Tentei parar várias vezes antes de conseguir definitivamente. Eu fazia pequenos acordos comigo: " Hoje não vou fumar". Mas a decisão não passava das 11 horas da manhã. Ou então decidia só fumar se me oferecessem um cigarro. Nestes o dia, o protocolo iniciava oferecendo um cigarro para alguém. Quando decidia não comprar mais cigarros e só ficar filando, a decisão durava até alguém me pergunta: "Por que você não compra seu próprios cigarros ?
Quando tentava parar eu sentia vários sintoma de abstinência: ansiedade, irritação, insônia, hiperatividade, incapacidade de me concentrar, ao ponto de não conseguir escrever! E isto me apavorava, pois sou editor de uma revista e escrever é meu ganha-pão.
Este desconforto vai diminuindo. Mas ele só diminui aos poucos e levou 5 ou 6 semanas para sumir.
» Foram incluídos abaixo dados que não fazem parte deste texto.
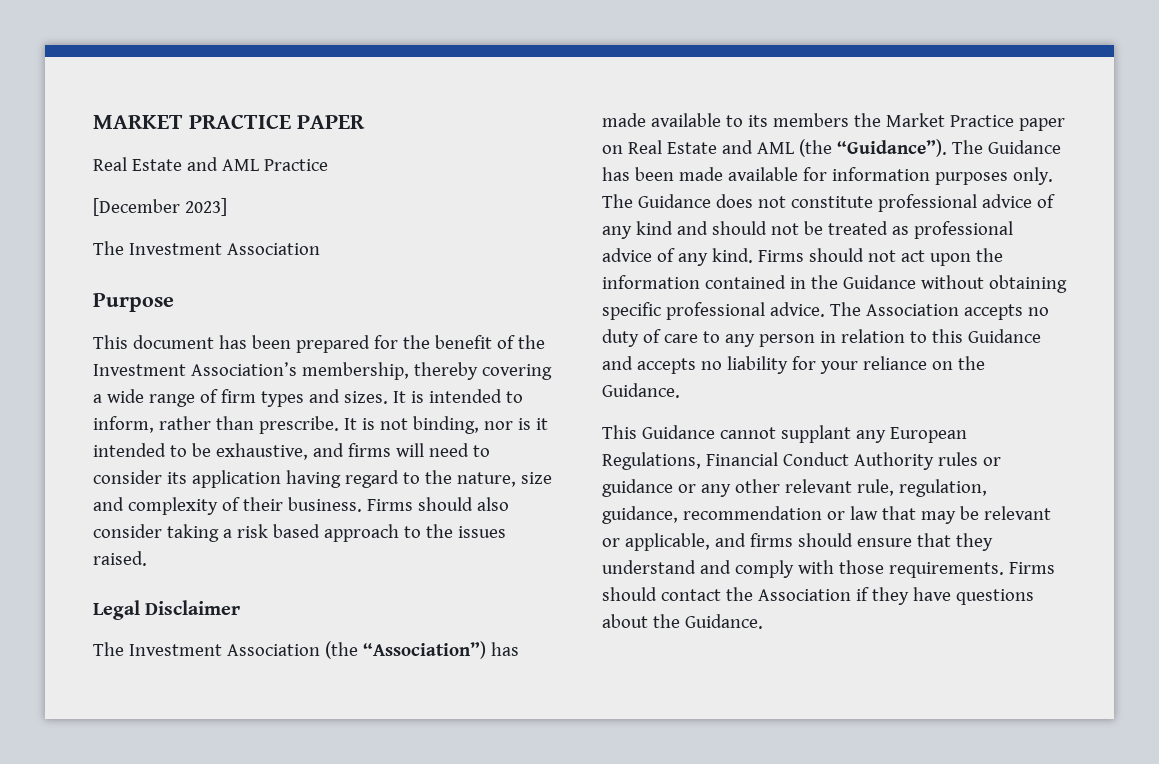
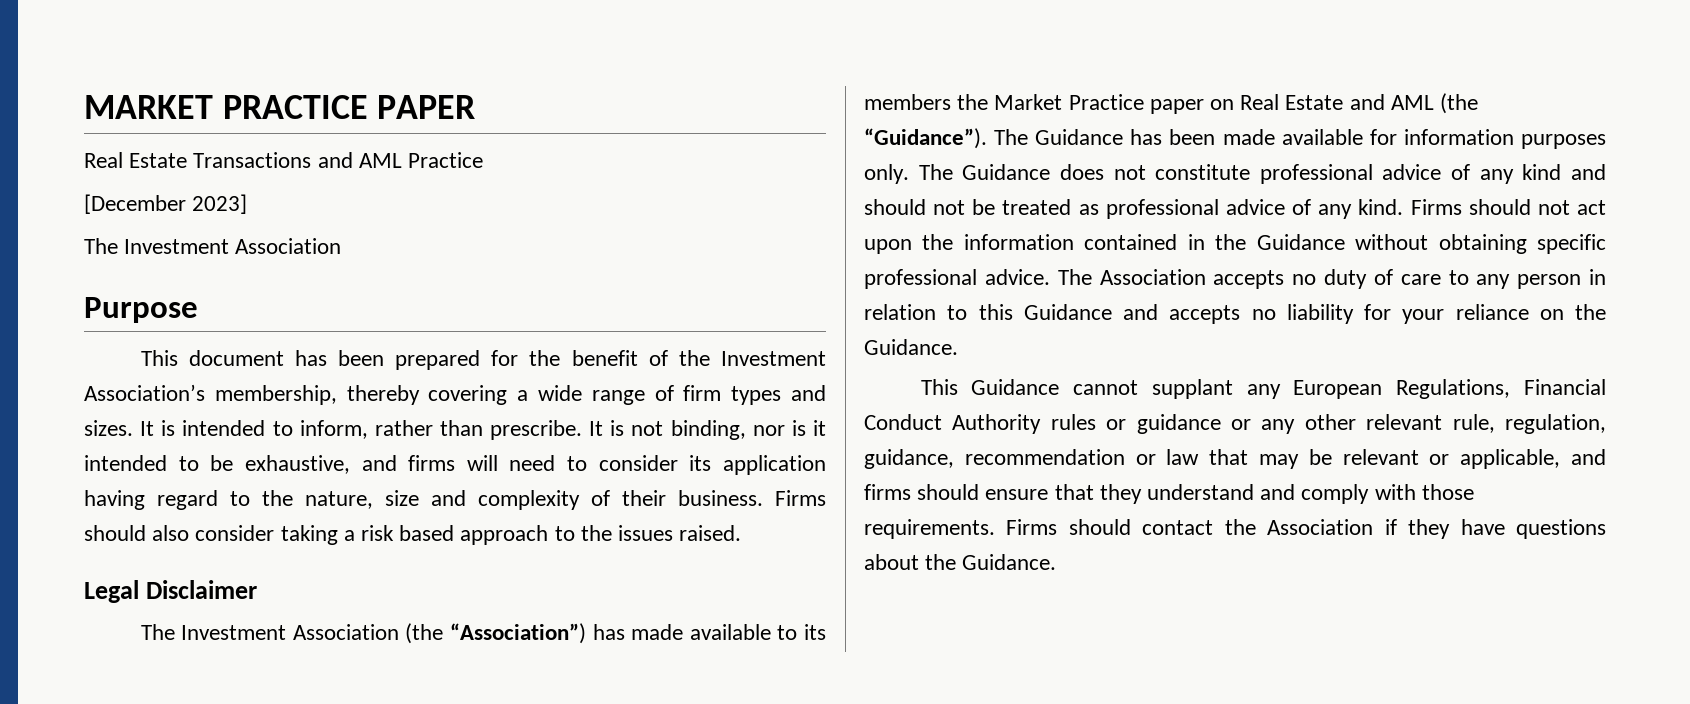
- Real Estate and AML Practice
+ Real Estate Transactions and AML Practice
Após 2 meses estava escrevendo com a velha forma.
A chave para meu sucesso foi mudar meu entendimento sobre deixar de fumar. Eu, antes, agia como por sacrifício pessoal. Eu estava tentando parar com algo que me dava prazer e o processo era muito desagradável. Era um mártir.
Passei a dizer bem alto: Não, eu não fumo. E não algo como: Não, estou tentando parar de fumar. Carregava cenouras para lidar com a necessidade de alguma compensação oral. 
Não fumo há 20 anos. Não há mais luta ou ambivalências. Aliás, a fumaça ou o cheiro do cigarro chegam a ser ofensivos para mim. Acho, como diria meu pai, que amadureci.